DCHP-3

deadman

DCHP-1 (pre-1967)

Entry from the DCHP-1 (pre-1967)

This entry may contain outdated or offensive information, terms, and examples.

1n. Obs.

one of two series of converging objects, such as posts, piles of turf, large upright stones, forming a funnel into which big game, such as buffalo, were driven into a pound for slaughter.

Quotations

1858
[They set up] a lane of branches of trees, which are called "dead men" to the gate or trap of the pound.
1859
At one side [of a buffalo pound] an entrance is left, about ten feet wide, and from each side of this, to a distance of half a mile, a row of posts or short stumps, called deadmen, are planted, at a distance of twenty feet each, gradually widening into out the plain from the entrance.
2n.

any solidly fixed object to which a block and tackle can be hitched. See 1954 quote.

Quotations

1883
On the 25th the steamer was still aground on a sand bar and had to plant a "dead man."
1923
A "dead man" is a pole driven into the bed of the lake or stream, to which block and tackle may be affixed for the purpose of hauling off the stranded vessel.
1954
We got out of that mess by building a series of deadmen out into the main river on a submerged bar and then windlassing the scow up the chute from one deadman to another out into the stream.
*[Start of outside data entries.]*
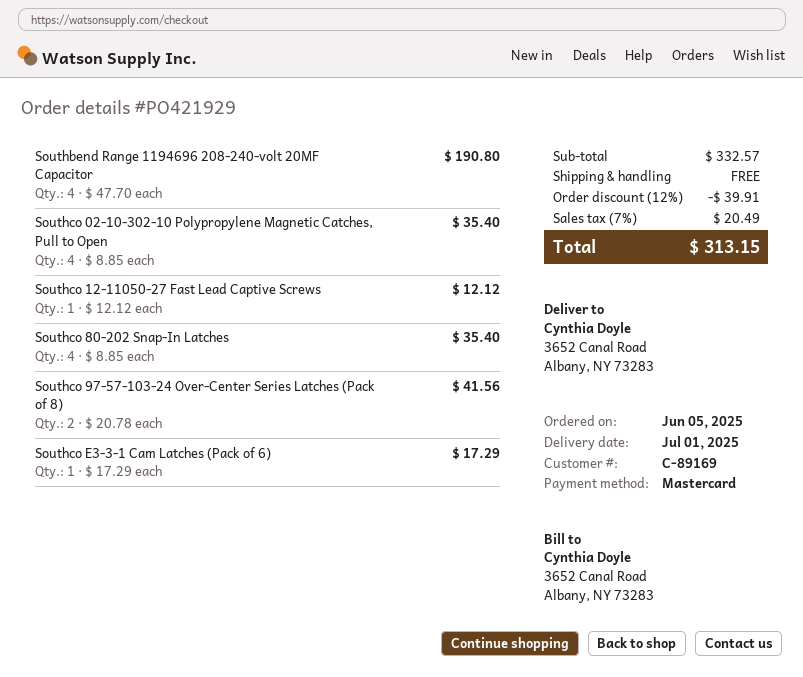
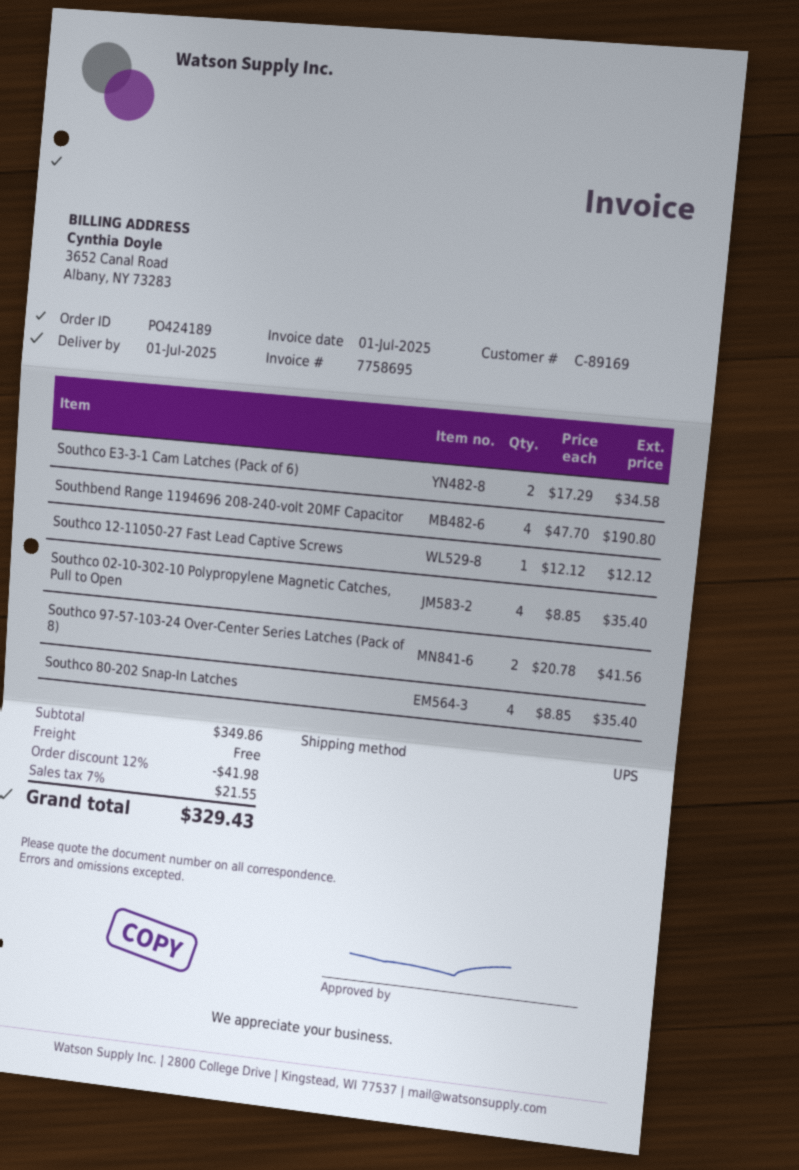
order number: PO421929 -> PO424189
Southco E3-3-1 Cam Latches (Pack of 6): 1 x 17.29 = 17.29 -> 2 x 17.29 = 34.58
subtotal: 332.57 -> 349.86
discount: 12% = 39.91 -> 12% = 41.98
tax: 7% = 20.49 -> 7% = 21.55
total: 313.15 -> 329.43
The deadmen were constructed of heavy poplar logs held down in the water by boulders and slabs of rock as large as we could carry--a "deadman" being some solid object from which a pull can be taken.
1966
Turning in midstream, Capt. Simpson headed his tow upstream and nosed into the bank, where he tied on to the anchored "deadmen." These are looped cables, attached to the middle of short, squared timbers which are then planted like coffins, deep in the river bank.